I would also consider revising your formatting of the expression in the loop. The appearance of the multiply operator at the beginning of the second line make it look like the unary de-reference operator. As a rule when splitting lines, it is best to leave the binary operator on the preceding line to make it obvious that the line is incomplete and to avoid misinterpretation of the operator (by humans that is - the compiler does not care a jot).
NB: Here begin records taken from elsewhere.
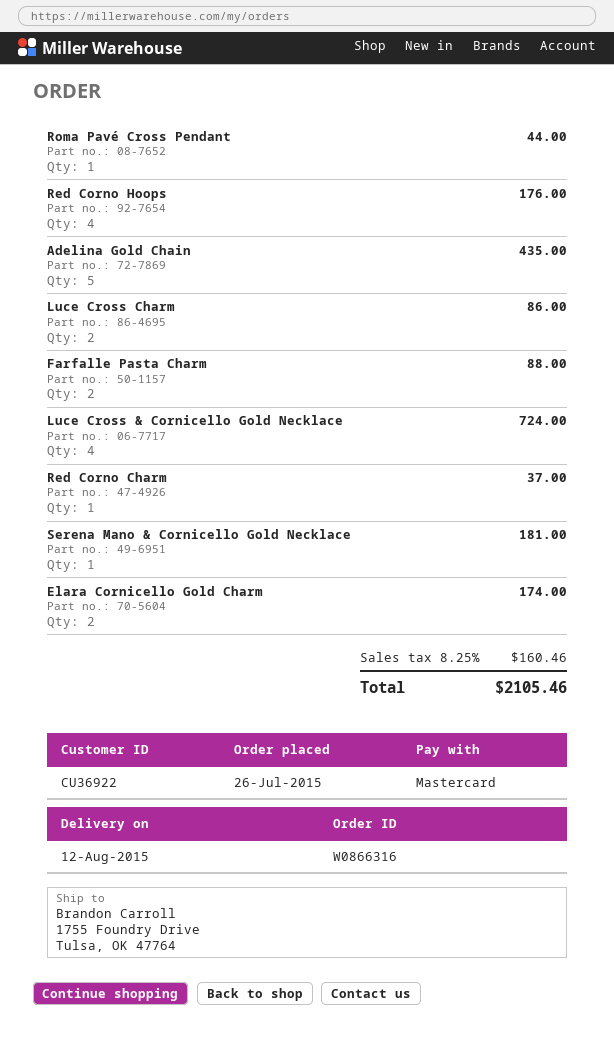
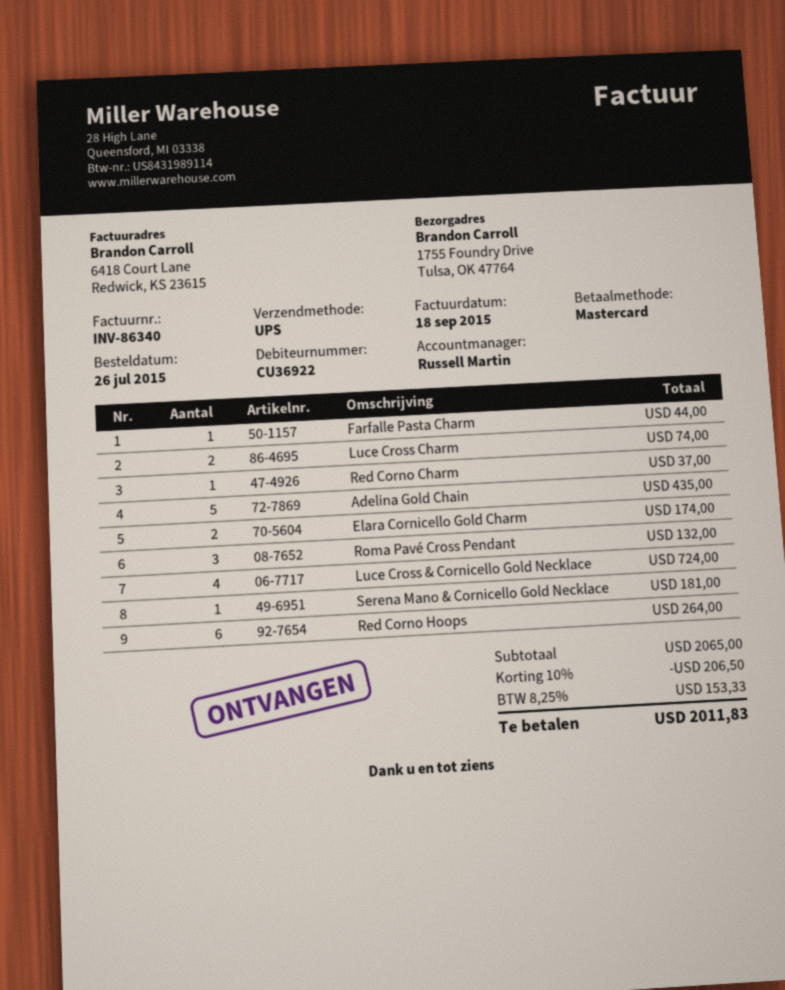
Roma Pavé Cross Pendant: 1 for 44.00 -> 3 for 132.00
Red Corno Hoops: 4 for 176.00 -> 6 for 264.00
Luce Cross Charm: 2 for 86.00 -> 2 for 74.00
Farfalle Pasta Charm: 2 for 88.00 -> 1 for 44.00
discount: none -> 10% = 206.50
tax: 8.25% = 160.46 -> 8.25% = 153.33
total: 2105.46 -> 2011.83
Personally I would probably not have produced such a complex expression, and split it into sub expressions assigned to intermediate variables with meaningful names. That approach makes debugging and maintenamce simpler and makes order of evaluation more obvious. Just advice and opinion, you are free to ignore it if you wish (until you ask us to help debug it that is! ;) ).
Clifford
... I made the change to iValues in order to run the test, and got the following output (I have no idea whether the initial values make any sense, or if the result is as you expect)
Enter the initial value of u
1
Enter the initial value of u'
2
Enter the number of steps
10
1.2
0.1
-4.31602e+008Press any key to continue . . .
Your prompts need some work, and a newline after the result output perhaps.
Clifford
That was exactly the problem. Thanks. Well, a type-o meant that the answers I got after that were junk, but the real problem was the issue you pointed out.